- TRY IT
Transcribe the records verbatim, images excluded.

===== MATERIAL SHOWN =====

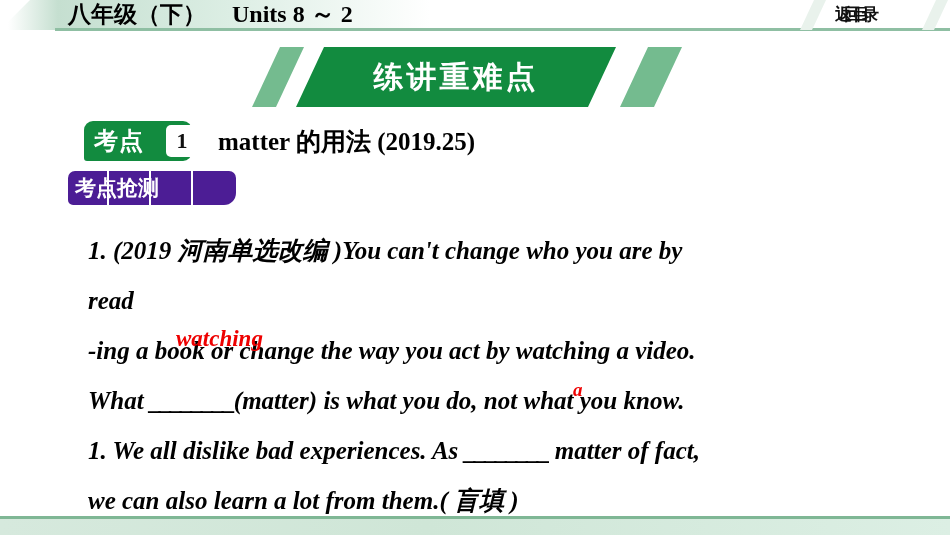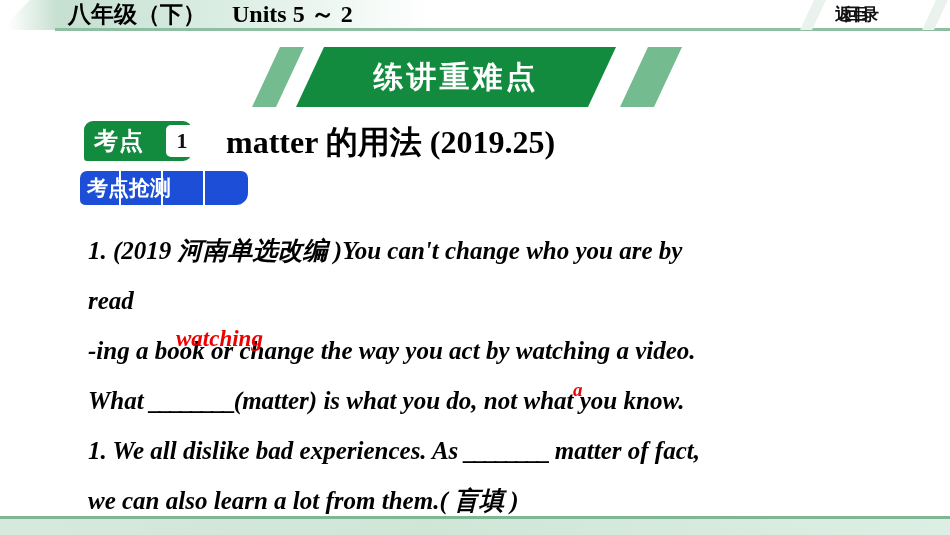--- a/index.html
+++ b/index.html
@@ -292,7 +292,7 @@
   <div class="header-underline"></div>
 
   <div class="header-title">
-    <span class="cn">八年级（下）</span><span class="gap"></span><span class="en">Units 5 ～ 2</span>
+    <span class="cn">八年级（下）</span><span class="gap"></span><span class="en">Units 8 ～ 2</span>
   </div>
 
   <div class="header-slash s1"></div>

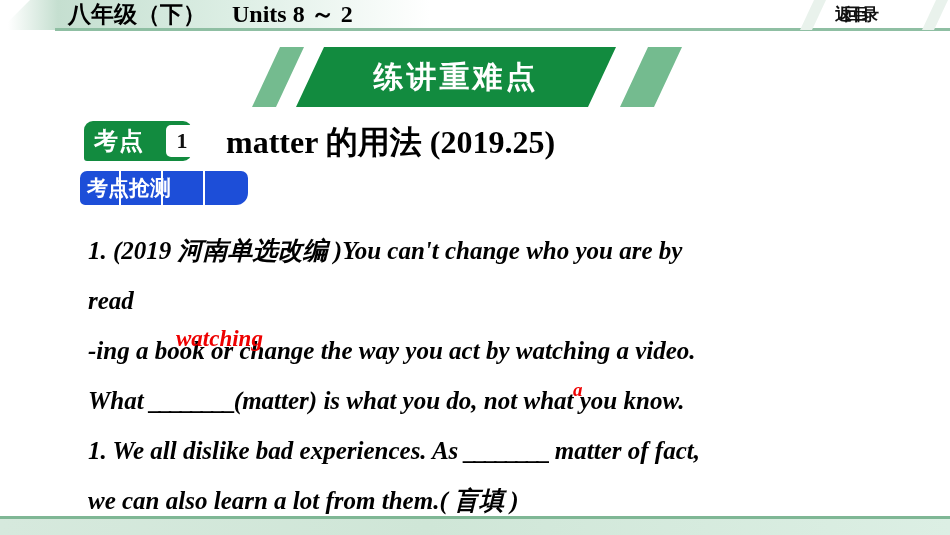--- a/index.html
+++ b/index.html
@@ -180,11 +180,11 @@
   }
   .kd-title {
     position: absolute;
-    left: 142px;
+    left: 134px;
     top: 2px;
     height: 38px;
     line-height: 38px;
-    font-size: 32px;
+    font-size: 25px;
     font-weight: bold;
     color: #000000;
     white-space: nowrap;

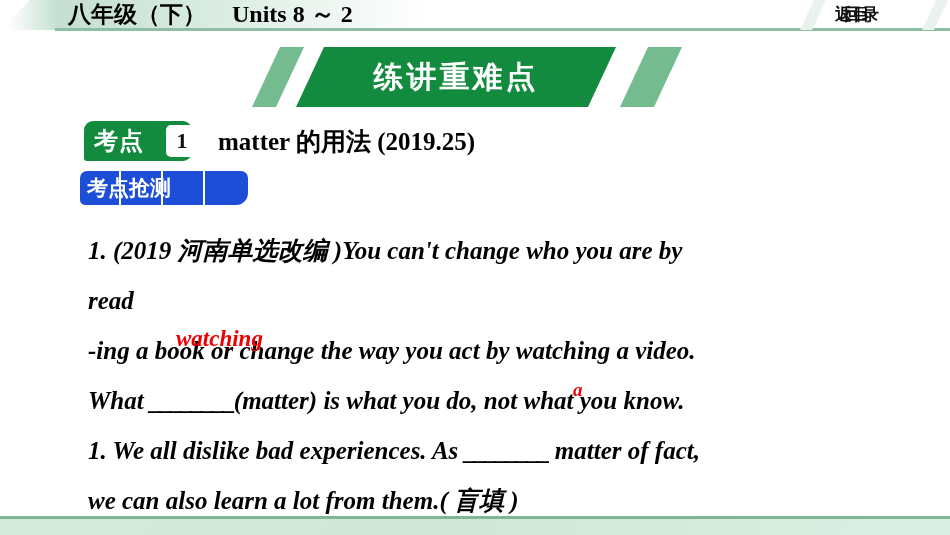--- a/index.html
+++ b/index.html
@@ -193,11 +193,11 @@
   
   .qc-badge {
     position: absolute;
-    left: 80px;
+    left: 68px;
     top: 171px;
     width: 168px;
     height: 34px;
-    background: #1d4ed8;
+    background: #4c1d95;
     border-radius: 7px 7px 12px 5px;
   }
   .qc-div {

=====

- EXERCISE OUTPUT
--- a/index.html
+++ b/index.html
@@ -292,7 +292,7 @@
   <div class="header-underline"></div>
 
   <div class="header-title">
-    <span class="cn">八年级（下）</span><span class="gap"></span><span class="en">Units 5 ～ 2</span>
+    <span class="cn">八年级（下）</span><span class="gap"></span><span class="en">Units 8 ～ 2</span>
   </div>
 
   <div class="header-slash s1"></div>

--- a/index.html
+++ b/index.html
@@ -180,11 +180,11 @@
   }
   .kd-title {
     position: absolute;
-    left: 142px;
+    left: 134px;
     top: 2px;
     height: 38px;
     line-height: 38px;
-    font-size: 32px;
+    font-size: 25px;
     font-weight: bold;
     color: #000000;
     white-space: nowrap;

--- a/index.html
+++ b/index.html
@@ -193,11 +193,11 @@
   
   .qc-badge {
     position: absolute;
-    left: 80px;
+    left: 68px;
     top: 171px;
     width: 168px;
     height: 34px;
-    background: #1d4ed8;
+    background: #4c1d95;
     border-radius: 7px 7px 12px 5px;
   }
   .qc-div {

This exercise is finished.